5 perguntas a…
Margarida Calafate Ribeiro é investigadora-coordenadora no Centro de Estudos Sociais da Universidade de Coimbra e investigadora principal do projeto ERC Memoirs – Filhos de Impário e Pós-memórias Europeias, financiado pelo Conselho Europeu de Investigação. Com Roberto Vecchi, é responsável pela Cátedra Eduardo Lourenço na Universidade de Bolonha. Especialista em literaturas de língua portuguesa na sua relação com a história e a política, foi oradora no Seminário do Camões, I.P. de 2020
Qual foi a importância, no seu percurso, de cedo ter sido leitora do Camões em França e no Reino Unido?

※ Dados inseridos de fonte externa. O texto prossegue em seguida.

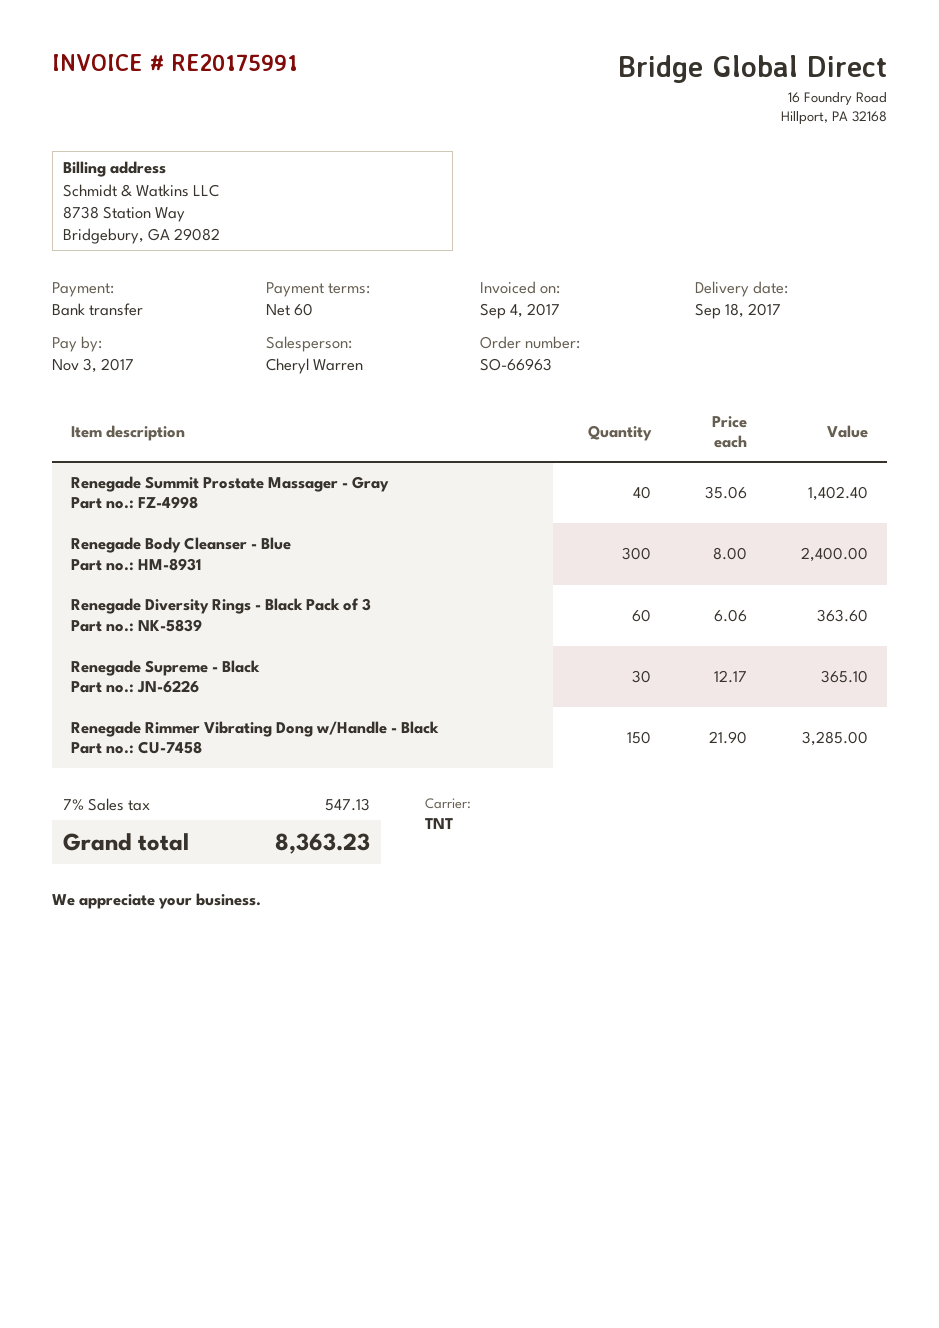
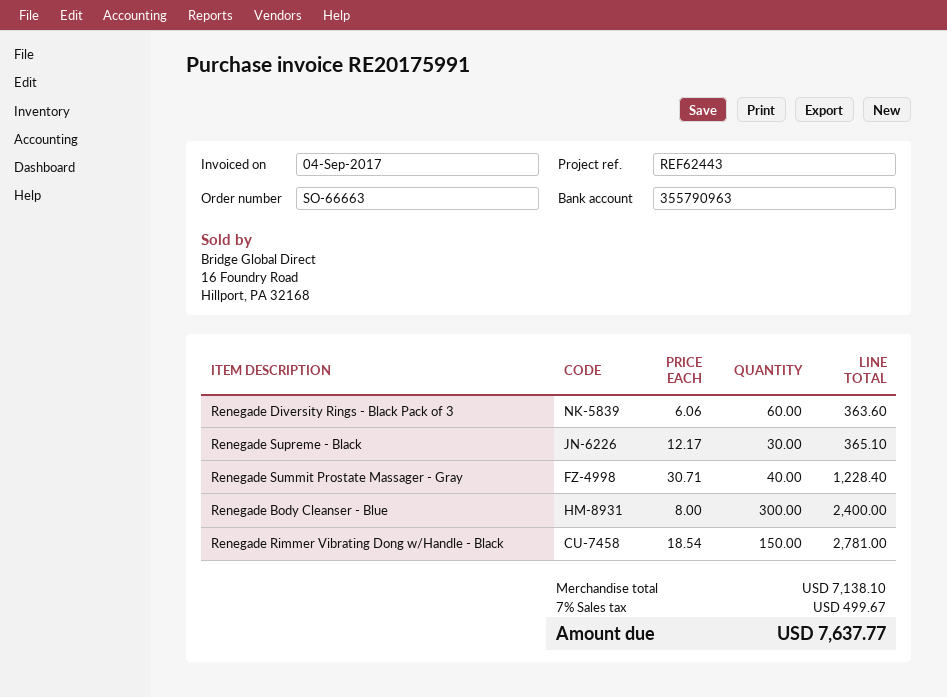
order number: SO-66963 -> SO-66663
Renegade Summit Prostate Massager - Gray: 40 x 35.06 = 1402.40 -> 40 x 30.71 = 1228.40
Renegade Rimmer Vibrating Dong w/Handle - Black: 150 x 21.90 = 3285.00 -> 150 x 18.54 = 2781.00
tax: 7% = 547.13 -> 7% = 499.67
total: 8363.23 -> 7637.77

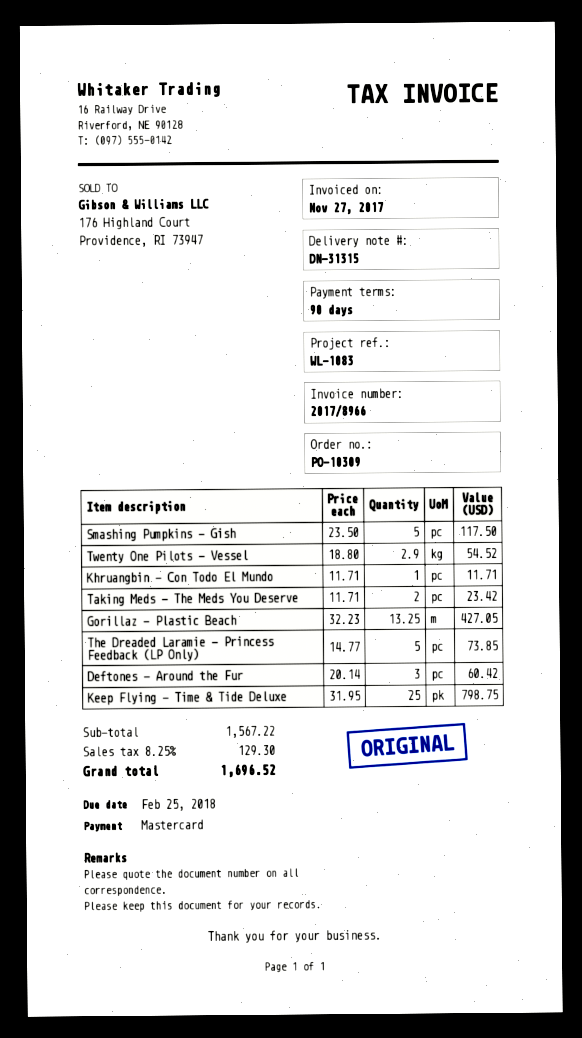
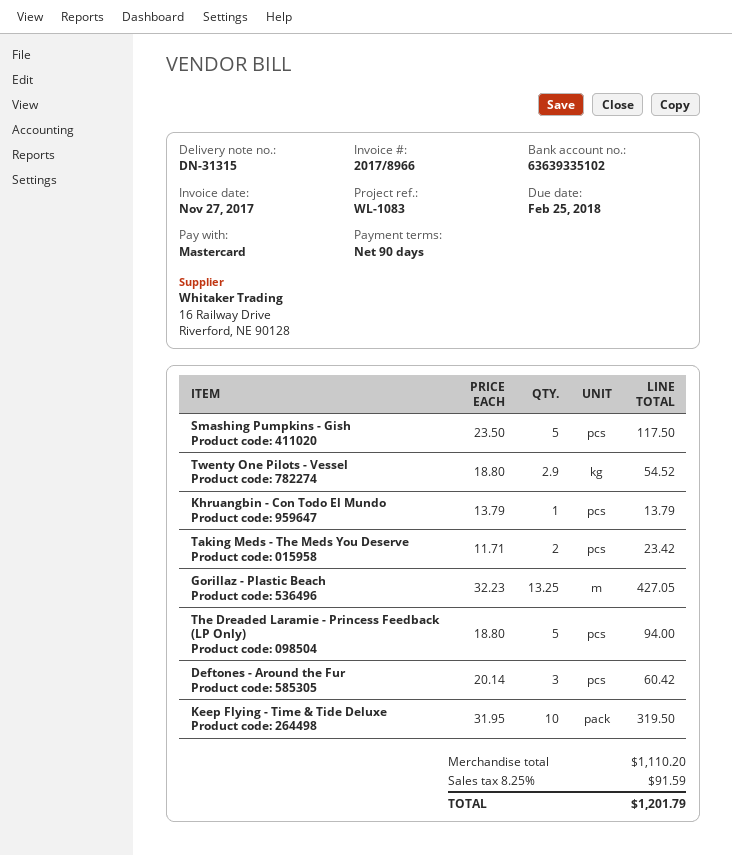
Khruangbin - Con Todo El Mundo: 1 x 11.71 = 11.71 -> 1 x 13.79 = 13.79
The Dreaded Laramie - Princess Feedback (LP Only): 5 x 14.77 = 73.85 -> 5 x 18.80 = 94.00
Keep Flying - Time & Tide Deluxe: 25 x 31.95 = 798.75 -> 10 x 31.95 = 319.50
subtotal: 1567.22 -> 1110.20
tax: 8.25% = 129.30 -> 8.25% = 91.59
total: 1696.52 -> 1201.79

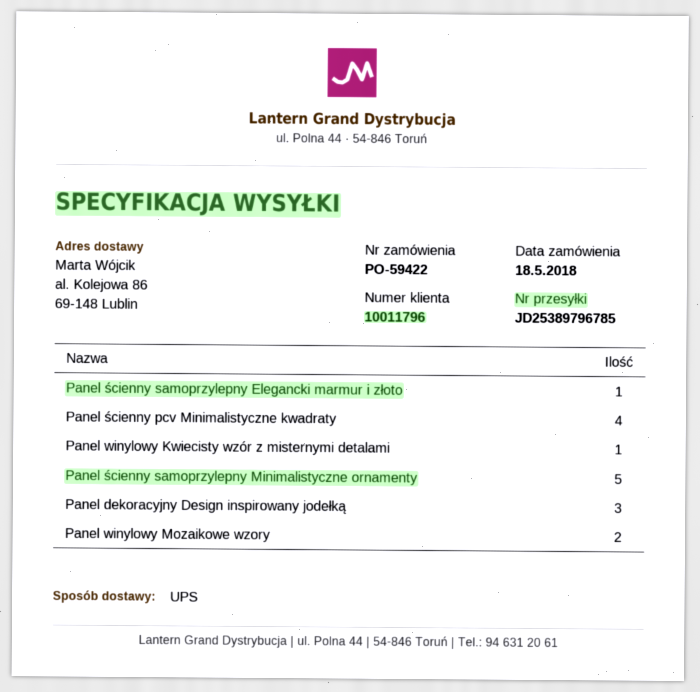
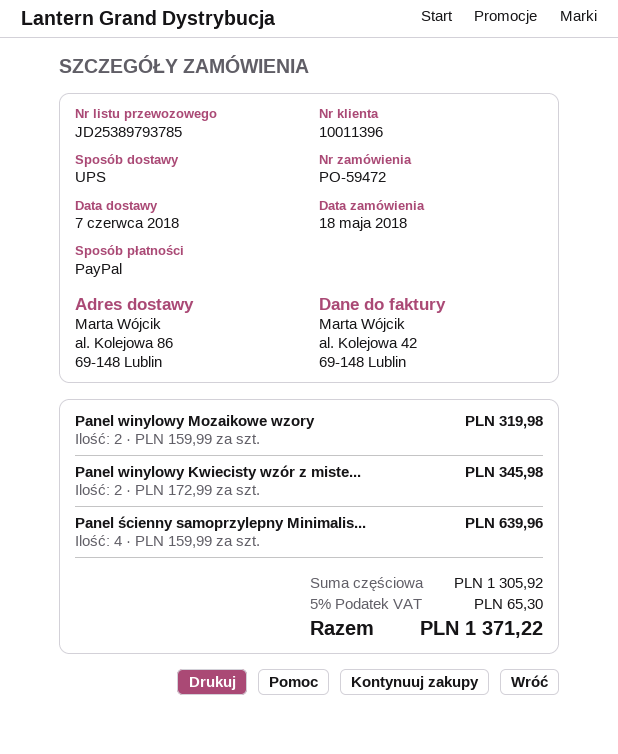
order number: PO-59422 -> PO-59472
customer number: 10011796 -> 10011396
tracking number: JD25389796785 -> JD25389793785
Panel ścienny samoprzylepny Elegancki marmur i złoto: 1 -> none
Panel ścienny pcv Minimalistyczne kwadraty: 4 -> none
Panel winylowy Kwiecisty wzór z misternymi detalami: 1 -> 2
Panel ścienny samoprzylepny Minimalistyczne ornamenty: 5 -> 4
Panel dekoracyjny Design inspirowany jodełką: 3 -> none

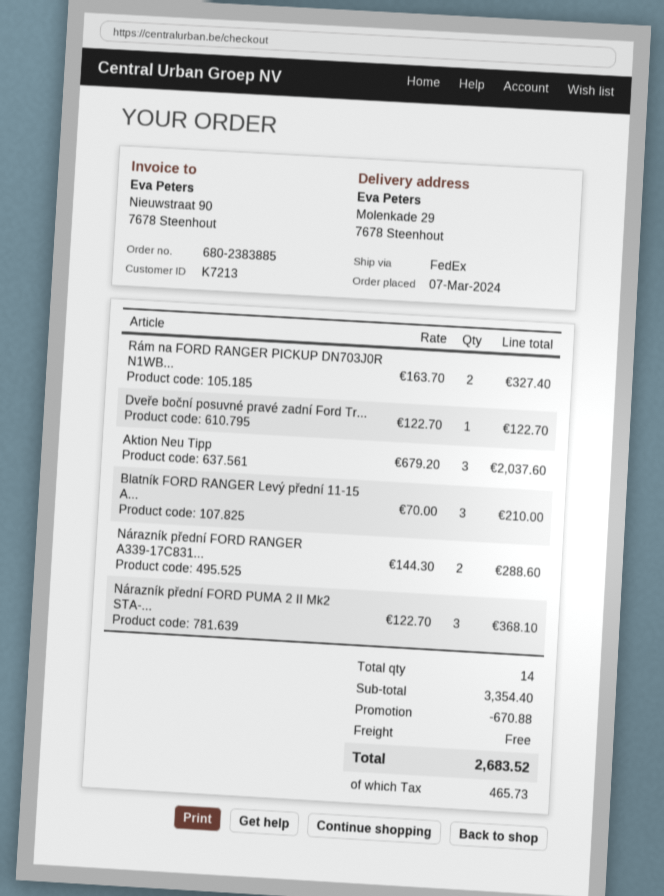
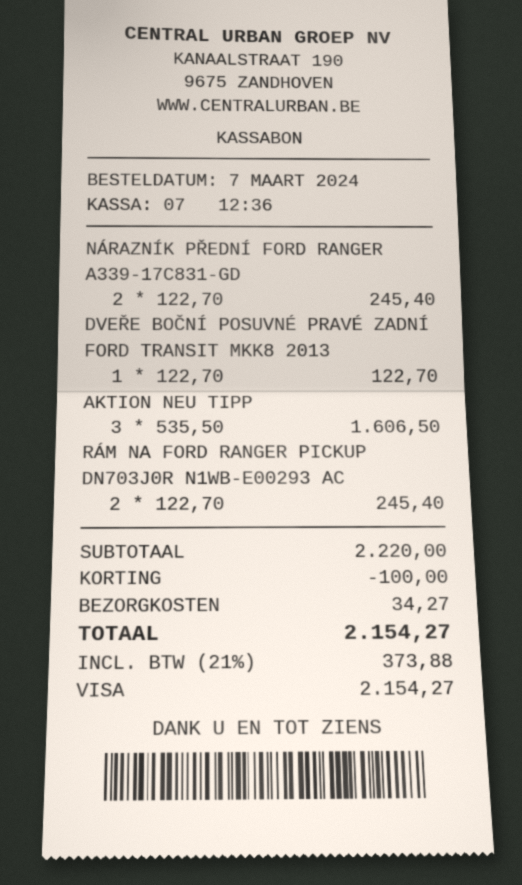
Rám na FORD RANGER PICKUP DN703J0R N1WB...: 2 x 163.70 = 327.40 -> 2 x 122.70 = 245.40
Aktion Neu Tipp: 3 x 679.20 = 2037.60 -> 3 x 535.50 = 1606.50
Blatník FORD RANGER Levý přední 11-15 A...: 3 x 70.00 = 210.00 -> none
Nárazník přední FORD RANGER A339-17C831...: 2 x 144.30 = 288.60 -> 2 x 122.70 = 245.40
Nárazník přední FORD PUMA 2 II Mk2 STA-...: 3 x 122.70 = 368.10 -> none
subtotal: 3354.40 -> 2220.00
discount: 670.88 -> 100.00
shipping: 0.00 -> 34.27
tax: 465.73 -> 373.88
total: 2683.52 -> 2154.27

Eu fui leitora do Instituto Camões de 1991 a 1993 na Universidade da Bretanha Ocidental em Brest e depois no Reino Unido na universidade de Hull, perto de York, no norte de Inglaterra, durante dois anos. Foi uma experiência muito rica e determinante na minha vida. Em França, o português era na altura uma língua muito ligada à emigração e, portanto, havia todo esse trabalho a fazer de mostrar que uma língua de emigração é uma língua de cultura, ou seja, que as pessoas que emigraram para trabalhos socialmente mais desclassificadas são portadoras de uma cultura e de uma língua. Os meus concidadãos, que os franceses viam como pessoas relativamente pobres e relativamente ignorantes, não o eram. Eram pessoas que não tinham uma habilitação em língua francesa, mas que tinham um potencial cultural e eram transmissores de uma cultura em casa, o que se via na sala de aula em confronto com os alunos franceses.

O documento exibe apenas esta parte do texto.